En uno de los pisos compartidos con otros estudiantes de cocina, se reencontró con Virginia, que ha trabajado también en Alicante y Sevilla. En plena crisis, después de dos años de preparar tartas y postres en casa para amigos, para amigos de los amigos, y finalmente para los amigos que les generó el boca a boca (o el boca a papila gustativa), tras consolidar su autoestima repostera, se hicieron la pregunta que tarde o temprano todo el mundo se hace alguna vez: ¿por qué no nos lanzamos?
El pasado junio abrieron en el barrio en el que residen desde su llegada, en el número 19 de Gran Vía, Meyvi (las dos primeras letras de sus nombres que se asemejan a la pronunciación fonética de ‘quizás’ en inglés…). Ese quizás se ha ido despejando con el tiempo. “Los principios fueron difíciles”, admiten. Ahora solo hace falta irse a tomar uno de sus deliciosos cafés para comprobar el trasiego que provocan sus brownie de chocolate, sus alfajores y sus coquitos de dulce de leche, las tartas de queso, plátano y nueces, el bizcocho de yogur griego, y también sus postres para diabéticos.

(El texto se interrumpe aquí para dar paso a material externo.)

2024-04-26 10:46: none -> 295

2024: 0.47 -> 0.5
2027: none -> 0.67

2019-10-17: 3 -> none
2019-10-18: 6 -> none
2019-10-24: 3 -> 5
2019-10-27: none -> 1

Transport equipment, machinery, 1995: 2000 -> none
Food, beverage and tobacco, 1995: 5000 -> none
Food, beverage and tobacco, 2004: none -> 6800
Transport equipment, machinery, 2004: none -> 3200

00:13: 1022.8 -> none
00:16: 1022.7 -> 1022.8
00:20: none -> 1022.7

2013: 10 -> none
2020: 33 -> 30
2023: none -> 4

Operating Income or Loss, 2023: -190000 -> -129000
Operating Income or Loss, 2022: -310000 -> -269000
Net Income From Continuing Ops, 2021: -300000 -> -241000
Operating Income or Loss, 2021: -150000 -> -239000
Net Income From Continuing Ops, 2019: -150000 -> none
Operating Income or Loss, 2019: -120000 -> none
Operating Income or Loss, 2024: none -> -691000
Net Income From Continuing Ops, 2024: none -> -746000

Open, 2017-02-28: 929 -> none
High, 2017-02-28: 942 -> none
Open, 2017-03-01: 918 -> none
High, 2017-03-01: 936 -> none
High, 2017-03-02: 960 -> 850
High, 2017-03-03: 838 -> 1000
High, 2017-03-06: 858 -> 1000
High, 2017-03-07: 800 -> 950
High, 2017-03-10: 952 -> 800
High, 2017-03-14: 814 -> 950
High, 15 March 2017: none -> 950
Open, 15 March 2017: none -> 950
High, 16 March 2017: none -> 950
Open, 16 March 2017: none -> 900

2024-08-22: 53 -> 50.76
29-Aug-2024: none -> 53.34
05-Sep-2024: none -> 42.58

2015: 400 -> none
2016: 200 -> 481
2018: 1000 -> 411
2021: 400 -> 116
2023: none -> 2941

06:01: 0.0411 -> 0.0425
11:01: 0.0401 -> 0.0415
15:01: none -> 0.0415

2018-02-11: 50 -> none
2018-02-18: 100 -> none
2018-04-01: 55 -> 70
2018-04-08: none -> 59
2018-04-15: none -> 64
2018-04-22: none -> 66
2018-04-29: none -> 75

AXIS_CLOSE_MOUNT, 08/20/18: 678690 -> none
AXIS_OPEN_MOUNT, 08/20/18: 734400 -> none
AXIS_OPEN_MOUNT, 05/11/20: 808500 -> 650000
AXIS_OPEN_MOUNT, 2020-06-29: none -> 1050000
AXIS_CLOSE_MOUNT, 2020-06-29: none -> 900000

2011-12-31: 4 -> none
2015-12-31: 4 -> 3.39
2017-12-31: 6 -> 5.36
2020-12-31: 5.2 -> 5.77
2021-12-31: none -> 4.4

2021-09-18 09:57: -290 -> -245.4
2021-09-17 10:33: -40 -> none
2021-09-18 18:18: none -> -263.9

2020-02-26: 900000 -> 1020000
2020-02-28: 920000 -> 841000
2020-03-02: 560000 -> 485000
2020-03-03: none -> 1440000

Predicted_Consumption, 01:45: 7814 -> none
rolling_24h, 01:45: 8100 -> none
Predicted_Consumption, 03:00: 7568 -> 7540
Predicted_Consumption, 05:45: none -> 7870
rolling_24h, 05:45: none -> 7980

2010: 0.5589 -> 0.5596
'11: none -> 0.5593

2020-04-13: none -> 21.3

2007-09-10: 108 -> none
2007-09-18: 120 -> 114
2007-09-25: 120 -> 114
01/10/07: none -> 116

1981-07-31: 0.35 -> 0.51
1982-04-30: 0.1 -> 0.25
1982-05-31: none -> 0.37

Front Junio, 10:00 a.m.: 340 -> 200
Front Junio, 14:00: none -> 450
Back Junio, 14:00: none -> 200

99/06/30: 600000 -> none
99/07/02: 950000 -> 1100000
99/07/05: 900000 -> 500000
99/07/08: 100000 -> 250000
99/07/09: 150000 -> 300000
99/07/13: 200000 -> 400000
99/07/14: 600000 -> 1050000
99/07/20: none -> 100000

“Intentamos que el cliente se lleve siempre algo diferente y si podemos le armamos una tarta en el momento, con chocolate, vainilla, merengue o fresa”. Su pastisserie, de aire afrancesado, con recortes del periódico Clarín y tazas de Julio Cortázar, es pequeña, apenas cuatro taburetes y una barra para apoyar los cafés. Su tamaño es la principal razón de que no se sirva el imprescindible mate, porque “hace falta espacio para tomarlo” como marcan los cánones. No obstante, han encontrado un modo de introducirlo: como infusión. En verano mandan la limonada y el café helado.
Su oferta culinaria la forjan ingredientes y recetas de aquí y de allí, de acá y de ashá, y el componente especial, como reza el sello con el que estampan sus bolsas de papel: hecho con mogollón de amor. Lo único que no es de elaboración propia son los cruasanes (traídos de Francia, y que no desmerecen en popularidad con las creaciones de la casa). “Yo os conocía porque os veía llevar las tartas a El Cafetal. Me ha costado encontrarlo pero lo he conseguido, mi hermana me ha dado la pista”, aseguraba una cliente triunfante el pasado domingo.
El local debe de tener alguna alianza secreta con los buenos olores: antes era una perfumería, ahora los aromas que lo habitan despiertan los jugos gástricos. De su antepasada han aprovechado el armario y el aparador que han reciclado junto a otros objetos para dar a la pastelería un aire alegremente vintage. La idea de los papeles de periódicos argentinos cubriendo los bajos de las vitrinas lo tomaron prestado de una cafetería de Buenos Aires. “Nos gustó el efecto… y nos dolían los brazos de pintar –confiesa Virginia-. Acabamos recansadas”.
A la fama que han adquirido el sabor de sus productos solo puede equipararse la simpatía de sus dueñas, que saludan con cariñosa cotidianeidad a los clientes. Para los que sufren sentimiento de culpa también tienen receta: “La mejor manera de liberarse de la tentación es caer en ella”.
4 Comentarios
Yo estuve el otro día en la tienda y sí que es linda con postres ricos, pero las dos argentinas que lo llevan me parecieron antipáticas, falsas. Parece que han olvidado su origen ultramarino y van de supernormales donostiarras antidiferentes. Bueno, en Argentina creo que tampoco falta falsedad, como en tantos sitios.
En el título y el subtítulo está mal el nombre del comercio: es Meyvi, no Meivy.
Corregido, gracias 🙂
A mí el del logotipo me recuerda más a David Bowie que a Cortázar.